Beitrag vom 11.12.2015

querdenkende.org

Flüchtlingswellen absehbare Folgeerscheinung?

Ein Interview mit Volker Seitz

Die Welt rückt nicht nur scheinbar zusammen. Der vor fünf Jahren entstandene Arabische Frühling, der zunächst mit Protesten und Aufständen im Norden Afrikas begann, im Nahen Osten sich schnell fortsetzte, mag auf den ersten Blick mit der zunehmenden Unzufriedenheit in den dortigen Ländern zusammenhängen, der Aussichtslosigkeit wegen Arbeitslosigkeit, Armut und dem Bewußtsein, von Regimen beherrscht zu werden.
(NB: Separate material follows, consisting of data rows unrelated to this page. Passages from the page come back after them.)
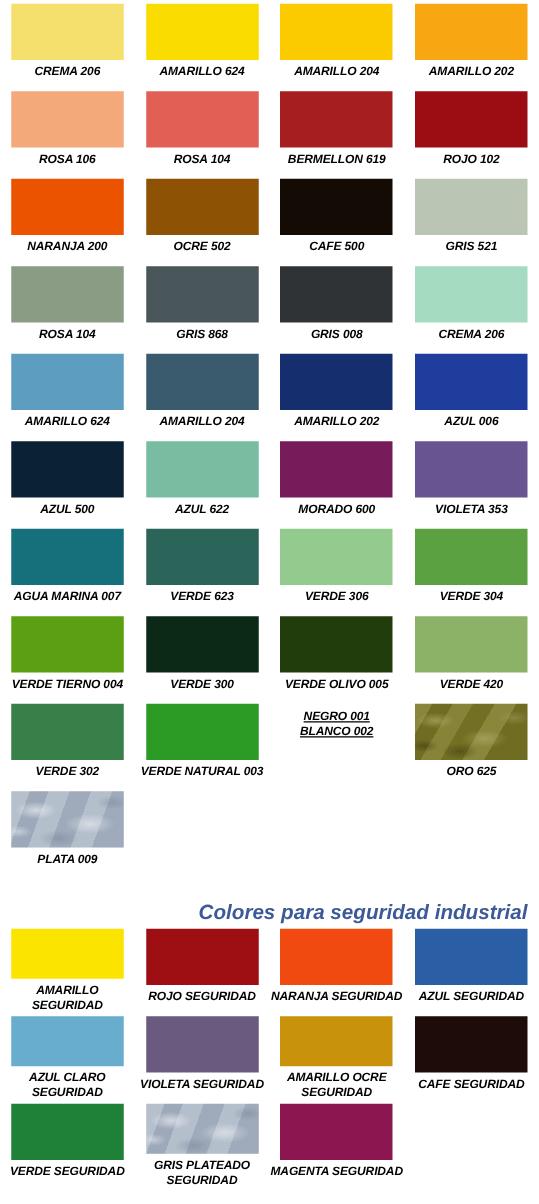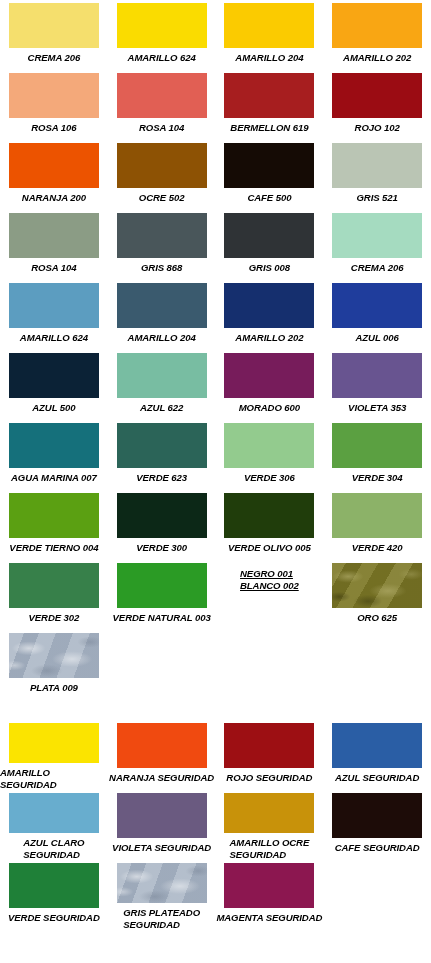"CREMA 206" .label { text-align: left -> center }
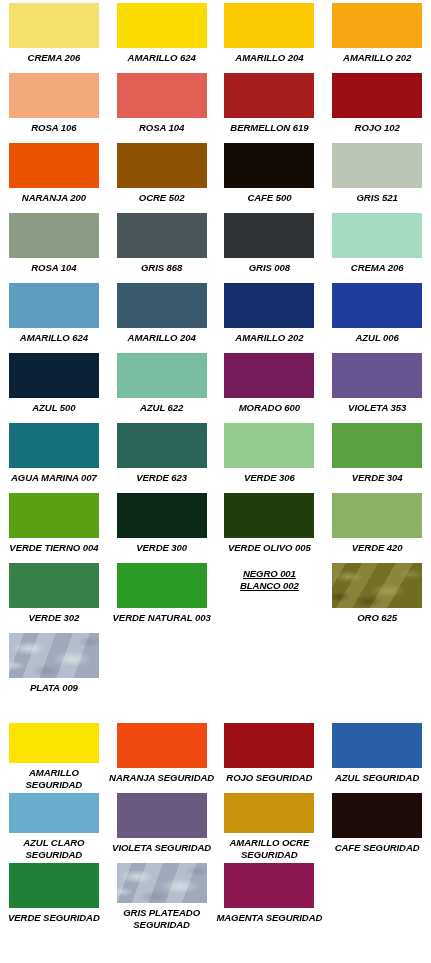"Colores para seguridad industrial" div { html: none -> <div>Colores para seguridad industrial</div> }
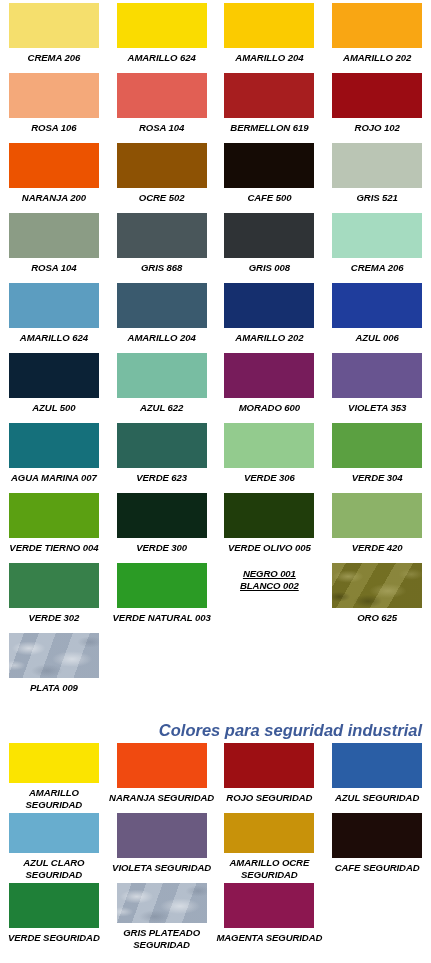"NARANJA SEGURIDAD" div.cell { order: before "ROJO SEGURIDAD" -> after "ROJO SEGURIDAD" }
Doch die eigentlichen Ursachen haben einen wesentlich tieferen, länger zurückliegenden Ursprung, der sehr viel mit einer verfehlt westlich orientierten Politik zu tun hat. Selbst vor 9/11 gab es genügend Indizien, die jenen Weg zeichneten, die inzwischen absehbaren Flüchtlingswellen nur noch eine Folgeerscheinung darstellen. Allerdings macht es nicht viel Sinn, ständig die Vergangenheit zu analysieren, vielmehr hat die jetzt verantwortliche Politik Lösungen auszuarbeiten und anzubieten, bevor noch mehr Unheil geschieht.
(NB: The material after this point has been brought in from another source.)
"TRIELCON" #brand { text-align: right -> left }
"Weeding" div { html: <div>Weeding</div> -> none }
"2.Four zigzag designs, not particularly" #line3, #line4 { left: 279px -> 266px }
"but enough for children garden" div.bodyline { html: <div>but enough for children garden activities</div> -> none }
Querdenkende hat den Botschafter und Diplomaten Volker Seitz um dieses Interview hier gebeten, der in seinem Buch „Afrika wird armregiert oder Wie man Afrika wirklich helfen kann“, welches ein Jahr vor dem Arabischen Frühling erschien, bereits ziemlich deutlich die Verfehlungen einer falsch verstandenen und angewandten Entwicklungshilfe in Afrika beschrieb. Daraus gelernt haben die westlichen Industrienationen im Wesentlichen bisherig nicht, die einmal installierte „Entwicklungshilfeindustrie“, wie Volker Seitz sie zurecht titutliert, hat sich verselbständigt.

Lotar Martin Kamm: Wir freuen uns, Ihnen die folgenden Fragen stellen zu dürfen, zumal gerade in den zurückliegenden sechs Jahren nach dem Erscheinen Ihres Buches sich viele Folgeprobleme ergaben. Muß man den Arabischen Frühling als logische Notwendigkeit betrachten, die unweigerlich sich dermaßen heftig vollzog? Entwicklungshilfe eine Folge totaler Mißachtung der dortigen Umstände, auch im Kontext, eine westliche Demokratie zu fordern?

Volker Seitz: Das Buch ist im Herbst 2014 in der siebten Auflage erschienen. Dies hat mir erlaubt, in jeder Neuauflage auf die zahlreichen aktuellen Probleme einzugehen, z.B. Arabischer Frühling, Flüchtlingsproblematik in die EU, Ruf nach Marshallplan, Agrarsubventionen oder zur „Everything but arms“-Zollfreiheitsvereinbarung mit der EU.

BMZ Minister Müller behauptete erst im September 2015 in seinem Heimatblatt “Kreisbote” aus Kempten: “Die deutsche Entwicklungshilfe ist stets an die Bedingung geknüpft, dass kein Euro in korrupte Kanäle verschwindet. Es werden nur Länder unterstützt, die sich um Rechtsstaatlichkeit bemühen und in denen die Ausbeutung ihrer Ressourcen nicht völlig an der einheimischen Bevölkerung vorbei geschieht.” Jeder, der sich ein bisschen vor Ort auskennt, weiß, dass dies nicht stimmt.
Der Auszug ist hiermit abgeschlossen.